記者会見(4)
―― 伊藤叡王という存在について。
藤井 これまでに3度タイトル戦で対戦しまして、対局を通じて伊藤叡王の強さを感じています。最近の対局を見ても、手厚さや鋭さが増していると感じます。同い年ではありますが、将棋の棋風という点では異なるところもあると感じていて、伊藤叡王の対局や指し手を見て勉強にもなりますし、刺激になる存在です。
―― 直近の叡王戦では敗れ、リベンジマッチとなる。その反省と今回に向けて。
藤井 昨年の叡王戦では伊藤叡王の強さに加えて、自分自身についての課題を感じました。特に時間配分についてがありまして、今回も叡王戦と長さは違うものの、同じチェスクロック制の対局で、時間の使い方が重要なポイントだと考えています。そういったところを意識をしながら、叡王戦よりも内容の濃い将棋を指したいと思っています。

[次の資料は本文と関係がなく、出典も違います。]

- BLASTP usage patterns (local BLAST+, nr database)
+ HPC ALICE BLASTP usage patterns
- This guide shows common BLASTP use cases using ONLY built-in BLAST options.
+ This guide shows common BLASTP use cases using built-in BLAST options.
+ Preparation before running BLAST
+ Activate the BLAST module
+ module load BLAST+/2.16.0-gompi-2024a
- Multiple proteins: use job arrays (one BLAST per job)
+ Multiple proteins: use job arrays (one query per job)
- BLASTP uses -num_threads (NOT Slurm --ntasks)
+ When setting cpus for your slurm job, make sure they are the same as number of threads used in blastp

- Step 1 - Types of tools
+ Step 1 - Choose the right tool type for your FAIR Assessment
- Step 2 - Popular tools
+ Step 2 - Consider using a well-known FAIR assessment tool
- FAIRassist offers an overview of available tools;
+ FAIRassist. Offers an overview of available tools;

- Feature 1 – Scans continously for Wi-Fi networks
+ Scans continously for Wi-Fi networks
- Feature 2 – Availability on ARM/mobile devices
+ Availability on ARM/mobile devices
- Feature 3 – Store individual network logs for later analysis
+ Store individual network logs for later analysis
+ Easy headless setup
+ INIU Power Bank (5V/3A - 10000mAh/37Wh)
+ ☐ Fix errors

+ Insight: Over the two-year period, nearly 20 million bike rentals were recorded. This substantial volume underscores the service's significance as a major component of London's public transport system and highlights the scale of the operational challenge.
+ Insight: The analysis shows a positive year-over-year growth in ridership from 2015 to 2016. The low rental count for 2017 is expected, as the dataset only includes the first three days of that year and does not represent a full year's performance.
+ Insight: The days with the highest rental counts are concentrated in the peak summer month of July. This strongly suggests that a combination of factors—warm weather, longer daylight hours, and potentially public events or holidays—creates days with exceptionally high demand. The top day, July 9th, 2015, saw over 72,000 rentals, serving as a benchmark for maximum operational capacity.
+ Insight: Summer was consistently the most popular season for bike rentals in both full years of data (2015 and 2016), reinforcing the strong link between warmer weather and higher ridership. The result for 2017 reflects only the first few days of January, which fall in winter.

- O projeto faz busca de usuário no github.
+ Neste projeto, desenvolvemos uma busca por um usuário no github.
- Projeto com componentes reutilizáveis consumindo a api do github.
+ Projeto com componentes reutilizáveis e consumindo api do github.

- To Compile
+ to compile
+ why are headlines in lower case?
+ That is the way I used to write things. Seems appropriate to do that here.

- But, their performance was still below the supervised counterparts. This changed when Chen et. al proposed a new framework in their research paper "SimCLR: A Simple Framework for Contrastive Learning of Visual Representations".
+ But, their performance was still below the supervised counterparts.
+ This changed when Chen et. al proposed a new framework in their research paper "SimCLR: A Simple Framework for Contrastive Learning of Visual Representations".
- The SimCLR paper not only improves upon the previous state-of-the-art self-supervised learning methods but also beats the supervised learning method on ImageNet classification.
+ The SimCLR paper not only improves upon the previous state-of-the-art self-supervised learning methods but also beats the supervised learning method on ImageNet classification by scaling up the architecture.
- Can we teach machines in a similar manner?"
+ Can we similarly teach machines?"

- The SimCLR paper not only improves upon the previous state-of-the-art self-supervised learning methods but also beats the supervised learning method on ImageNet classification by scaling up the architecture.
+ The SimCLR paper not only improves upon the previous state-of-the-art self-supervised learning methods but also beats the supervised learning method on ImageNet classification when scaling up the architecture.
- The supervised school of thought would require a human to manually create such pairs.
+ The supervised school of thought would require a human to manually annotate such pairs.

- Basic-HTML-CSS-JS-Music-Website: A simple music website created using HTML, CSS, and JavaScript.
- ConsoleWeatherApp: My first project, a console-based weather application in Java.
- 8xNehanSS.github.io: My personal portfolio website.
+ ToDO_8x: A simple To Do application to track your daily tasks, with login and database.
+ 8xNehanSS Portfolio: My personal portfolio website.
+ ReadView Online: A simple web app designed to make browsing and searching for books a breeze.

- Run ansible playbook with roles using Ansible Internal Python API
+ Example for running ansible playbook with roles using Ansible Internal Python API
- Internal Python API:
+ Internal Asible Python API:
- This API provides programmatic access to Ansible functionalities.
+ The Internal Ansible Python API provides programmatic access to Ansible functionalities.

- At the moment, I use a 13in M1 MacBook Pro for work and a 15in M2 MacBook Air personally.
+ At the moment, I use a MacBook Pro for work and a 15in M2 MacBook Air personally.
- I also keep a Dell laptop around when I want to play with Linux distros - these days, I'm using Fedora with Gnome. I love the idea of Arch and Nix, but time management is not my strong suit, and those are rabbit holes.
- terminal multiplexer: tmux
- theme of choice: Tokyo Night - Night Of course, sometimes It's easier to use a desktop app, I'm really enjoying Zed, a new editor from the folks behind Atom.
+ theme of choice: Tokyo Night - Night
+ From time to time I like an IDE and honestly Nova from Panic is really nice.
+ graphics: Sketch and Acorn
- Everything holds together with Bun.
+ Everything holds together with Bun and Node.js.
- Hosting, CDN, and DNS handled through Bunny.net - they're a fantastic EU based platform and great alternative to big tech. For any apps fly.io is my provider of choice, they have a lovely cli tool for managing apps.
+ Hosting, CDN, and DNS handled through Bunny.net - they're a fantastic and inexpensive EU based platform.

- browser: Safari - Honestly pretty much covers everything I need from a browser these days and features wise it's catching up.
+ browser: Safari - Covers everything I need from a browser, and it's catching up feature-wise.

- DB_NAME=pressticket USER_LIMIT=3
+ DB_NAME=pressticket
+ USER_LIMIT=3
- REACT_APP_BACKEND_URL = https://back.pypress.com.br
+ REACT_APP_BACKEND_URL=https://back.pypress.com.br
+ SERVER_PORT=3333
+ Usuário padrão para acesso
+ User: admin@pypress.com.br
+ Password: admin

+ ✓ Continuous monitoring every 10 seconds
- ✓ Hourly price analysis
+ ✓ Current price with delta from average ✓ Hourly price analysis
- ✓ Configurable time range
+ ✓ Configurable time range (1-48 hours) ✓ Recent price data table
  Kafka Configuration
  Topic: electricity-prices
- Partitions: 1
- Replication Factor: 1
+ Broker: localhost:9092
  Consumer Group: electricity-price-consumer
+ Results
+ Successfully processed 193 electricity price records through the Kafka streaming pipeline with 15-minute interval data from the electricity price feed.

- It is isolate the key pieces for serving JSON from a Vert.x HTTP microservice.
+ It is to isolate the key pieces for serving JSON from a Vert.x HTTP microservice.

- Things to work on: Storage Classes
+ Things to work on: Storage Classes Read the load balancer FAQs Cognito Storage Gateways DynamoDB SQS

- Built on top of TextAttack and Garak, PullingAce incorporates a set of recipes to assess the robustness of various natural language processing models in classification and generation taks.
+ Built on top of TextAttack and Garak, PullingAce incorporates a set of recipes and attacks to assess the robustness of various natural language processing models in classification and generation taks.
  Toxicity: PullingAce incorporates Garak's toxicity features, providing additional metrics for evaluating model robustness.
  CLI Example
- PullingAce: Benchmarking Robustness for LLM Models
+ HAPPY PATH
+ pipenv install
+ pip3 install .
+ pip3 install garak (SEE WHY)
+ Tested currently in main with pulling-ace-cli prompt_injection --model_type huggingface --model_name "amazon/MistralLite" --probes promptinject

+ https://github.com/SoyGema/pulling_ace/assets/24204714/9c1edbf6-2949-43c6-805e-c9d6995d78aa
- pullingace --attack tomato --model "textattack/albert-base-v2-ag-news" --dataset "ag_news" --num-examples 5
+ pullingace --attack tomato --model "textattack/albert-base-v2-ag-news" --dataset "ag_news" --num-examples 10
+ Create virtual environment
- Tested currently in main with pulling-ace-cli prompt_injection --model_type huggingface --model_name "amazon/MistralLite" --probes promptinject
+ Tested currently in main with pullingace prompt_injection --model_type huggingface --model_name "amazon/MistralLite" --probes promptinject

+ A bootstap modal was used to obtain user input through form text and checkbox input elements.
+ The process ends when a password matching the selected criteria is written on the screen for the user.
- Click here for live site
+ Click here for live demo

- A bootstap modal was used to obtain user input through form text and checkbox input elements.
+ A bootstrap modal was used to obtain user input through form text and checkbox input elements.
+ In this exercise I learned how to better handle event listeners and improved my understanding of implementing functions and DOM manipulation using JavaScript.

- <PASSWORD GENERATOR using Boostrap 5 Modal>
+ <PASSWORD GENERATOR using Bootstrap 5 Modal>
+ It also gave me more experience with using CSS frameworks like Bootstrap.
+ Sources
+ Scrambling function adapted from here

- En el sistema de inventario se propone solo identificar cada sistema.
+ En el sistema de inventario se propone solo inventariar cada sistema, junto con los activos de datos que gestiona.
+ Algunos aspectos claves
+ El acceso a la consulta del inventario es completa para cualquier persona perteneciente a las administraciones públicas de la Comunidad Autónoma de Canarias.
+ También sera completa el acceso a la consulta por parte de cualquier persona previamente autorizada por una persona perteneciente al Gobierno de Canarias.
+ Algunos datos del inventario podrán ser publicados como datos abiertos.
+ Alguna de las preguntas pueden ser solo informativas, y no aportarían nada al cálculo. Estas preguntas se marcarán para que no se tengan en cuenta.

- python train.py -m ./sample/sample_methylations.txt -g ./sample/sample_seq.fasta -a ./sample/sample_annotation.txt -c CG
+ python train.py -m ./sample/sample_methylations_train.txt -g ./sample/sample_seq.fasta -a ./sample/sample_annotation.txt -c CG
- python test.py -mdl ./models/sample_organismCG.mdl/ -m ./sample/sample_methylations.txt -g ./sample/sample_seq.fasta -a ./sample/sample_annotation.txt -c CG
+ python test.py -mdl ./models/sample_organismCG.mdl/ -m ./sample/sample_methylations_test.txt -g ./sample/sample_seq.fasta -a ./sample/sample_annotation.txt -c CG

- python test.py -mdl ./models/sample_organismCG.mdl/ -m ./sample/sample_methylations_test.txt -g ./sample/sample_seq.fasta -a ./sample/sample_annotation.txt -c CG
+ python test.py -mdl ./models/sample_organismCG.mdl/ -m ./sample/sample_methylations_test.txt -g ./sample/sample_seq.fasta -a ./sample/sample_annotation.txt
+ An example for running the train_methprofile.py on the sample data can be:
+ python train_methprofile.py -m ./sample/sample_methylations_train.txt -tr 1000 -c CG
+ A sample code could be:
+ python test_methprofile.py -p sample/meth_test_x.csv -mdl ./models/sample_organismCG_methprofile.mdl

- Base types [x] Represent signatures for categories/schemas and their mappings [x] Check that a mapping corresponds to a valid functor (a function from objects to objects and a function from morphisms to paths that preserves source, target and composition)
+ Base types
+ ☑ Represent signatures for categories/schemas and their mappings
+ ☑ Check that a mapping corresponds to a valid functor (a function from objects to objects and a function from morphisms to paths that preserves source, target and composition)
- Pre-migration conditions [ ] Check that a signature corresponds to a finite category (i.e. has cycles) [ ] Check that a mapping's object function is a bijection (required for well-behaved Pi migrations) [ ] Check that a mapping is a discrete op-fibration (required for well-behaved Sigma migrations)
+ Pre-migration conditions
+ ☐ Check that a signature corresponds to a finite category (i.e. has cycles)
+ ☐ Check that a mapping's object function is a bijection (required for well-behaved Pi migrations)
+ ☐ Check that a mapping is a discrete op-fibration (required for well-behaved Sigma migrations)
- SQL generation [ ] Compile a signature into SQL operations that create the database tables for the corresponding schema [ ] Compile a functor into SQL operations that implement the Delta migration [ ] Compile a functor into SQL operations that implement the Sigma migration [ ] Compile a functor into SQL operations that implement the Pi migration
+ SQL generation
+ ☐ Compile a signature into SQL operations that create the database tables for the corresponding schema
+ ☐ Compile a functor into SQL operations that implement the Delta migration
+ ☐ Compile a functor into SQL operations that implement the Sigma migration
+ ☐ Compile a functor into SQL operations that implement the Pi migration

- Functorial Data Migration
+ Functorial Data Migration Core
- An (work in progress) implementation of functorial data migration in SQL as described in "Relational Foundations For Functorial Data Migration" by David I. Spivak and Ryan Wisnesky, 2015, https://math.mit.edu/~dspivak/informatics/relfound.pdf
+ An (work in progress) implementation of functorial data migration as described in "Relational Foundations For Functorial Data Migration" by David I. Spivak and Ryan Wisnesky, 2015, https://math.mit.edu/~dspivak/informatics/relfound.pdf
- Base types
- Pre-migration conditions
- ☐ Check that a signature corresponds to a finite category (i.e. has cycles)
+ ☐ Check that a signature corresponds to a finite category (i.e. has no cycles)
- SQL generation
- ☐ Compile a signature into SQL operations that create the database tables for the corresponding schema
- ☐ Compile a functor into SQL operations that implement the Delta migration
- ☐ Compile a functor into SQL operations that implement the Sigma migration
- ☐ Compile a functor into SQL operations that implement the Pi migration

―― 勝ち続ける中で自身のなかで心境の変化は生まれるのか。
藤井 公式戦の対局が続き、勝つときがあれば負けるときもあります。わたしの場合は勝敗そのものは意識せず、内容に着目して学びを得ていくことを重視しています。続けていくことが基礎的であり、最も重要なことだと感じますから、具体的な目標をはっきり設定するというよりも、目の前の一局に全力を尽くすことに重きを置いています。
―― これからの時代に、どのような将棋を見せるのが大事か。
藤井 リアルタイムでの中継が普及し、見て楽しむファンも増えました。プレイヤーとしては、最後まで対局を楽しんでいただけるよう、面白い将棋を指したいと思っています。海外を含めた将棋の普及という点についても、いまはインターネットを通じてその機会が拡大しています。将棋界全体として、そういった機会を生かして普及に取り組んでいけたらと思います。
―― 二冠目に対する意気込みについて。
伊藤 藤井王座は常に素晴らしい将棋を残され、自分もそういった姿勢に大きく感銘を受けています。どういった戦いができるかわからない部分がありますが、この一年間で成長できたところを見せられたらと思います。
―― 勝ち続ける中で自身のなかで心境の変化は生まれるのか。
伊藤 棋士になってから、タイトル獲得を目標に続けてきました。獲得後は注目していただく舞台も多く、内容を高めることを意識しています。棋譜を作り上げていくプロセス、対局中の集中力などを磨いていけたらいいと思っています。
―― これからの時代に、どのような将棋を見せるのが大事か。
伊藤 藤井王座が突出して強いという状況が続いており、そこに迫っていく棋士がいることでさらに盛り上がると感じます。注目していただける舞台で、面白い熱戦を指すことで将棋に注目していただける方がいればうれしく思います。